🤖 AI Summary
This work addresses catastrophic forgetting and the high retraining cost in continual learning for large models by proposing Share, the first method to achieve strict continual learning without data replay or multiple adapters. Share constructs and dynamically updates a shared low-rank subspace, leveraging LoRA-based parameter-efficient fine-tuning, core knowledge extraction, and incremental direction fusion to enable forward knowledge transfer across tasks and modalities while mitigating interference. Compared to conventional LoRA, Share reduces the number of trainable parameters by 100× and memory consumption by 281×, while matching the performance of joint training. Its efficiency and scalability are validated across diverse tasks, including image classification, natural language understanding, 3D pose estimation, and text-to-image generation.
📝 Abstract
Adapting large pretrained models to new tasks efficiently and continually is crucial for real-world deployment but remains challenging due to catastrophic forgetting and the high cost of retraining. While parameter-efficient tuning methods like low rank adaptation (LoRA) reduce computational demands, they lack mechanisms for strict continual learning and knowledge integration, without relying on data replay, or multiple adapters. We propose Share, a novel approach to parameter efficient continual finetuning that learns and dynamically updates a single, shared low-rank subspace, enabling seamless adaptation across multiple tasks and modalities. Share constructs a foundational subspace that extracts core knowledge from past tasks and incrementally integrates new information by identifying essential subspace directions.
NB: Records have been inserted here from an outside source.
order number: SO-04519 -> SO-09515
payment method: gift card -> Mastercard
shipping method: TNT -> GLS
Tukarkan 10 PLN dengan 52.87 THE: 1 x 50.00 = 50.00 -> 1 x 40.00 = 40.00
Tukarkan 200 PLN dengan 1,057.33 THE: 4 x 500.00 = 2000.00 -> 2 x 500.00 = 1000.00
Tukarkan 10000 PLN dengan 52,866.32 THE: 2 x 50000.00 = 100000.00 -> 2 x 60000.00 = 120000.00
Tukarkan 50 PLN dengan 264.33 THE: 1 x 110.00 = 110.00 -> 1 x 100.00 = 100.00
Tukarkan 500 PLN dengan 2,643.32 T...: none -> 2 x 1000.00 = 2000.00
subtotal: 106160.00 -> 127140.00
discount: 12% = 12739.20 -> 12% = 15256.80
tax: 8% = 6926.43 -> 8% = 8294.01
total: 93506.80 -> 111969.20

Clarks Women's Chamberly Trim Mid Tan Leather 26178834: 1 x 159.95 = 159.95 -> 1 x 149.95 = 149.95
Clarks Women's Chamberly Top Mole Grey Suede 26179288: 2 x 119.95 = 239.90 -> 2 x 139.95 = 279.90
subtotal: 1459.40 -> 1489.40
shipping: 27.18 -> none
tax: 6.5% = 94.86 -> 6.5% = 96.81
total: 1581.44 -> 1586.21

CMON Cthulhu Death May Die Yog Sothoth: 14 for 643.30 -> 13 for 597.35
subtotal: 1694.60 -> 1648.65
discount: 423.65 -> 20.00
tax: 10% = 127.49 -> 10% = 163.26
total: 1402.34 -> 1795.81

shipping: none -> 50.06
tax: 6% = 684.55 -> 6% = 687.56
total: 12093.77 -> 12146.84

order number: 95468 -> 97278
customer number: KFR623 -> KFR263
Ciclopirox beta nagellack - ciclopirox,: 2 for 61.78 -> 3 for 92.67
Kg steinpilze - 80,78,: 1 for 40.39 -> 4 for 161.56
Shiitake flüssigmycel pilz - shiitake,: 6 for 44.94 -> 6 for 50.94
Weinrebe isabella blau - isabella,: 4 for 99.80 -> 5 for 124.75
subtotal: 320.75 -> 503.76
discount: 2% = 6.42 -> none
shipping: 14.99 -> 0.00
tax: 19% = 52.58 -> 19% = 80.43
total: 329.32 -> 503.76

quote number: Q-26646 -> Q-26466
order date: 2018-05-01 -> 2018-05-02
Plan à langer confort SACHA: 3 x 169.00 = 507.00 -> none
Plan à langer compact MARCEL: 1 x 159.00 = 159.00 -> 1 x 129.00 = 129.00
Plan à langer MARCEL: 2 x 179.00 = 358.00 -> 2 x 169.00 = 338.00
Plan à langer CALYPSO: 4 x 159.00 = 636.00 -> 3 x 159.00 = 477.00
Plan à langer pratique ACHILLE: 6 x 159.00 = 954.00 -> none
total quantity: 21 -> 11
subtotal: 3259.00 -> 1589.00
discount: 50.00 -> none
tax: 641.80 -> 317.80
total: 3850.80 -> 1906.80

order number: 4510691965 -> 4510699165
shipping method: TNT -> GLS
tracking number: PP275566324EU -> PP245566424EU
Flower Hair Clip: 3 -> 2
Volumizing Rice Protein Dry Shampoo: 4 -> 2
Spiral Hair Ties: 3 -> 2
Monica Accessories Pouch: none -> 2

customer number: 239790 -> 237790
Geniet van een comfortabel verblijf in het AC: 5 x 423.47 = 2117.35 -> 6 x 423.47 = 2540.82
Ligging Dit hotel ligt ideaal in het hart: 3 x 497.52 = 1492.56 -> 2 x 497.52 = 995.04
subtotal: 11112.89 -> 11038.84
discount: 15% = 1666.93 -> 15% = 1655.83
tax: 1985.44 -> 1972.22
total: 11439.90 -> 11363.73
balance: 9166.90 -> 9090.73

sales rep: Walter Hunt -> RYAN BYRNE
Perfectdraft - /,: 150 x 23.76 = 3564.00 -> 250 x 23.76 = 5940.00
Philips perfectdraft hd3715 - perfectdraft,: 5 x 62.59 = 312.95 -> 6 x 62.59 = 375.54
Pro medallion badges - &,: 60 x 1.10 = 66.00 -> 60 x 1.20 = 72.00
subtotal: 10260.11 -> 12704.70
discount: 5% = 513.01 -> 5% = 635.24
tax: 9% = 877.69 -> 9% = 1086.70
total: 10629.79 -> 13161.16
Knowledge from each new task is incorporated into this evolving subspace, facilitating forward knowledge transfer, while minimizing catastrophic interference. This approach achieves up to 100x parameter reduction and 281x memory savings over traditional LoRA methods, maintaining performance comparable to jointly trained models. A single Share model can replace hundreds of task-specific LoRA adapters, supporting scalable, asynchronous continual learning. Experiments across image classification, natural language understanding, 3D pose estimation, and text-to-image generation validate its effectiveness, making Share a practical and scalable solution for lifelong learning in large-scale AI systems.